John Williams, from the University of Leicester Department of Sociology,  took part in a debate at the French Institute in London.

The conference asked: “At a time when the billionaires of Qatar, the United Arab Emirates and Russia are treating themselves to some of Europe’s biggest clubs, should football still be viewed as a fully fledged Olympic sport? Is it even a sport at all, or just another business? And has the beautiful game been tainted by this influx of money?”

Williams, who will be returning to the French Institute in April to talk about hooligans in sport, argued that despite its obvious strengths, the British game faced some deep-seated, consequential and debilitating problems – ones rooted in failings in the funding and maintenance of the economic infrastructure of the domestic game itself.

There are a number of key indicators on the scale of the problem, said Williams:

• Since the satellite TV-funded Premier League club breakaway in 1992, on an unprecedented 54 occasions have football clubs in England and Wales been declared effectively bankrupt and placed into administration. In Italy, Spain and elsewhere there are tales of economic problems, but perhaps not on this scale.

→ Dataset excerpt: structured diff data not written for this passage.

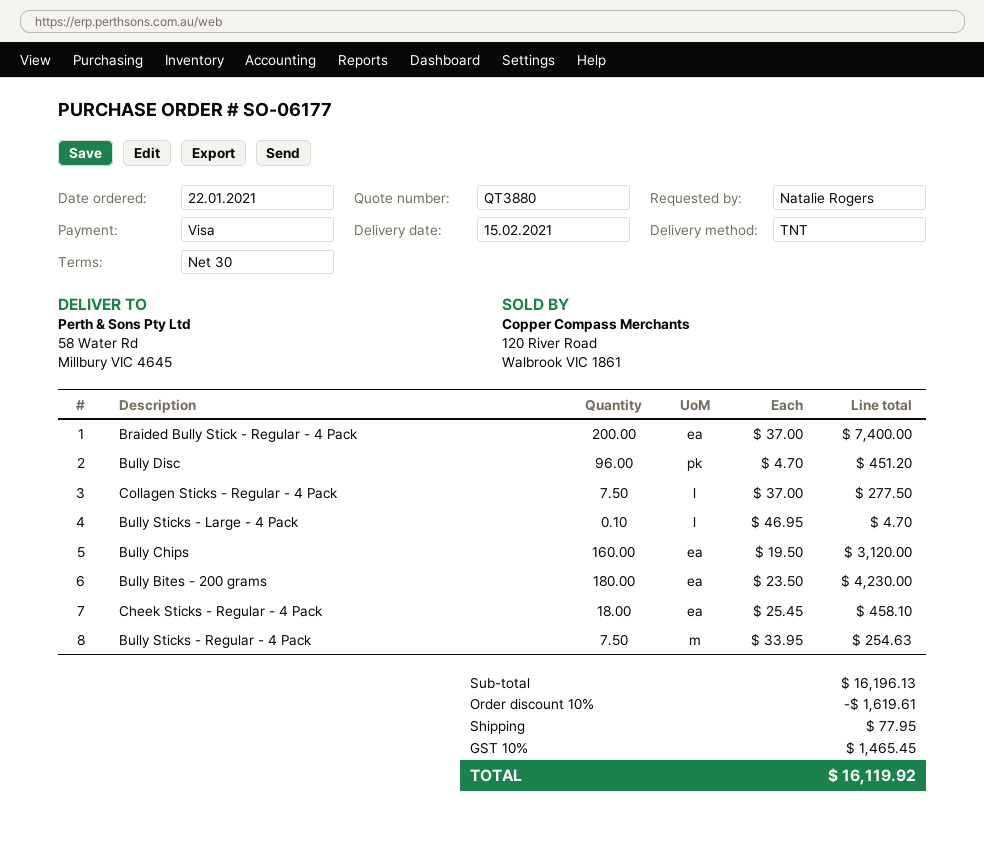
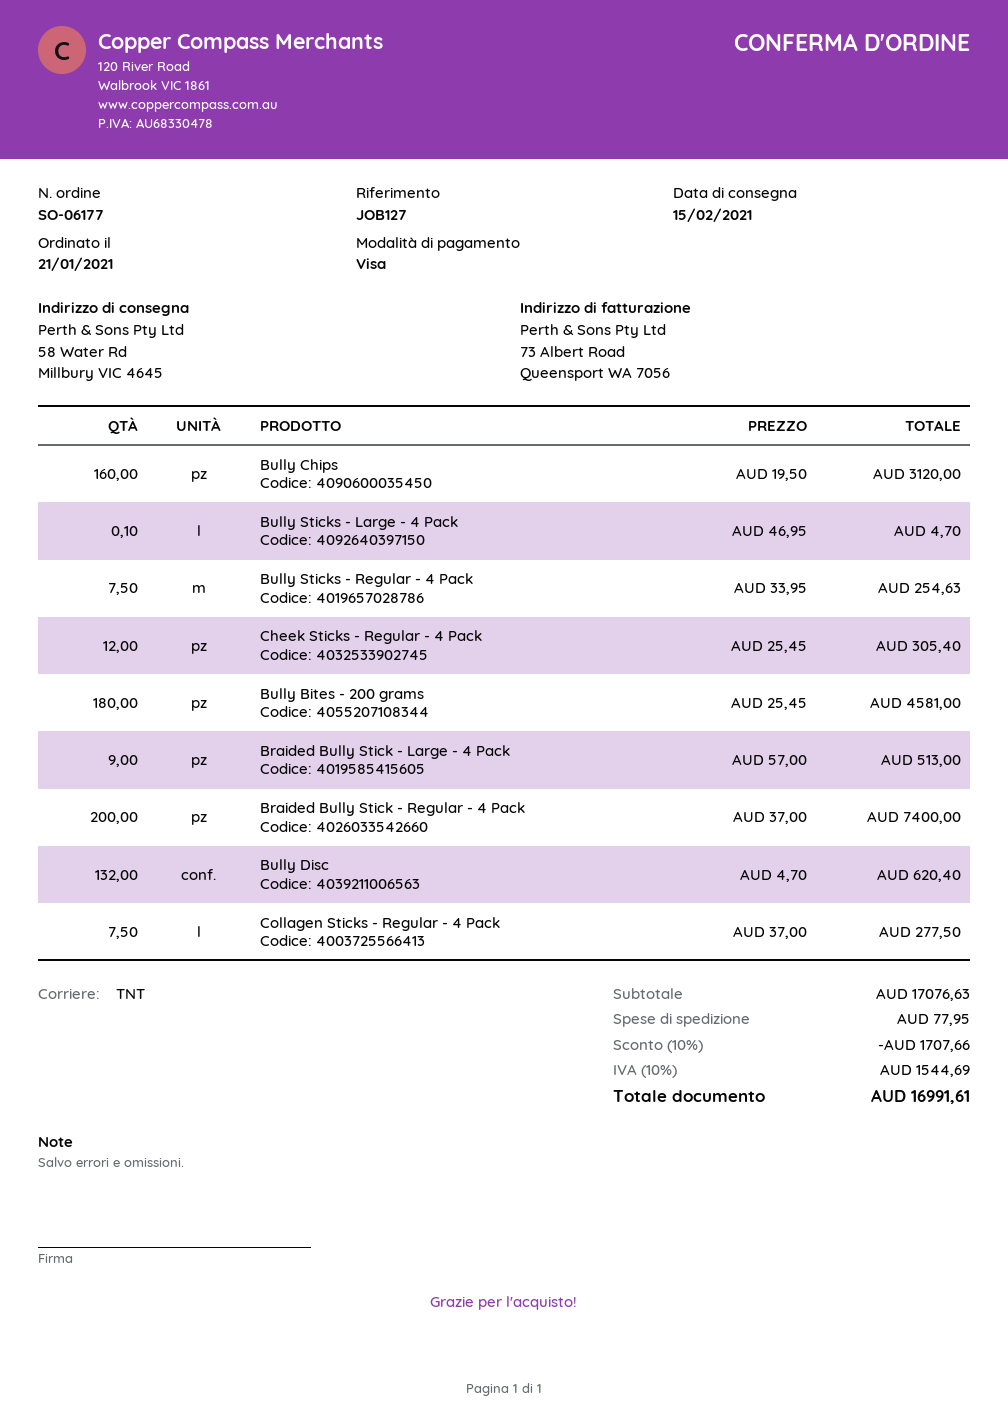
order date: 2021-01-22 -> 2021-01-21
Bully Disc: 96 x 4.70 = 451.20 -> 132 x 4.70 = 620.40
Bully Bites - 200 grams: 180 x 23.50 = 4230.00 -> 180 x 25.45 = 4581.00
Cheek Sticks - Regular - 4 Pack: 18 x 25.45 = 458.10 -> 12 x 25.45 = 305.40
Braided Bully Stick - Large - 4 Pack: none -> 9 x 57.00 = 513.00
subtotal: 16196.13 -> 17076.63
discount: 10% = 1619.61 -> 10% = 1707.66
tax: 10% = 1465.45 -> 10% = 1544.69
total: 16119.92 -> 16991.61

• Significantly, the recent impetus for applying potentially fatal pressure on financially failing UK football clubs has come, increasingly, from public as well as private sources. Since 2009 alone the UK tax authorities HMRC have issued 26 winding up petitions against a selection of Football League and one Premier League club. Football clubs seem no longer to be protected from economic realism because of their identities as important ‘community’ assets.

• The financial gap between the Premier League and the Football League has induced middle-range clubs into excessive, short term risk taking – sometimes to near disastrous effect.

Also, according to PFA figures, in 1992 average basic weekly earnings of players in the English top flight were £1,482, compared to £320 a week in the lowest professional tier. By 2009/10 average basic top football wages in England had increased some 15-fold to £22,353: but lower-end wages had only just more than doubled, to a very moderate £747.  Most professional footballers today actually still have more in common – economically and probably culturally too – with skilled manual workers than they do with the huge endorsements, sponsorships and global football celebrities featured on the magazine circuits.

At the top end of the sport in England today, local millionaires and family supporters are gradually being replaced by global multi-millionaires or even billionaires in the boardrooms.  These include heads of state, global capitalists, or faceless corporate investors who hope for a return – psychic or material – on their investments in English football.

“Living, as we do, in what criminologists call the ‘now society’ in which gratification is seldom knowingly deferred, both ‘jam-today’, success-hungry fans and the game’s official guardians, seemingly, must take offers of external benevolence and commitment largely on trust. In straightened times, who can afford to look a deregulated gift horse in the mouth? ” said Williams.

Williams argues that most football supporters in England today display a remarkably resilient and realist acceptance of the game’s new commercial traits: while managing, at the same time, to hold on to their own affective, non-market understanding of their identities as committed sports fans.

At many smaller English football clubs, new patterns of involvement of supporters in running, or even owning, clubs, in the shape of government-backed Supporter Trusts, has produced a potentially progressive new dynamic, with a focus on local community input as an alternative to the conventional commercial football model.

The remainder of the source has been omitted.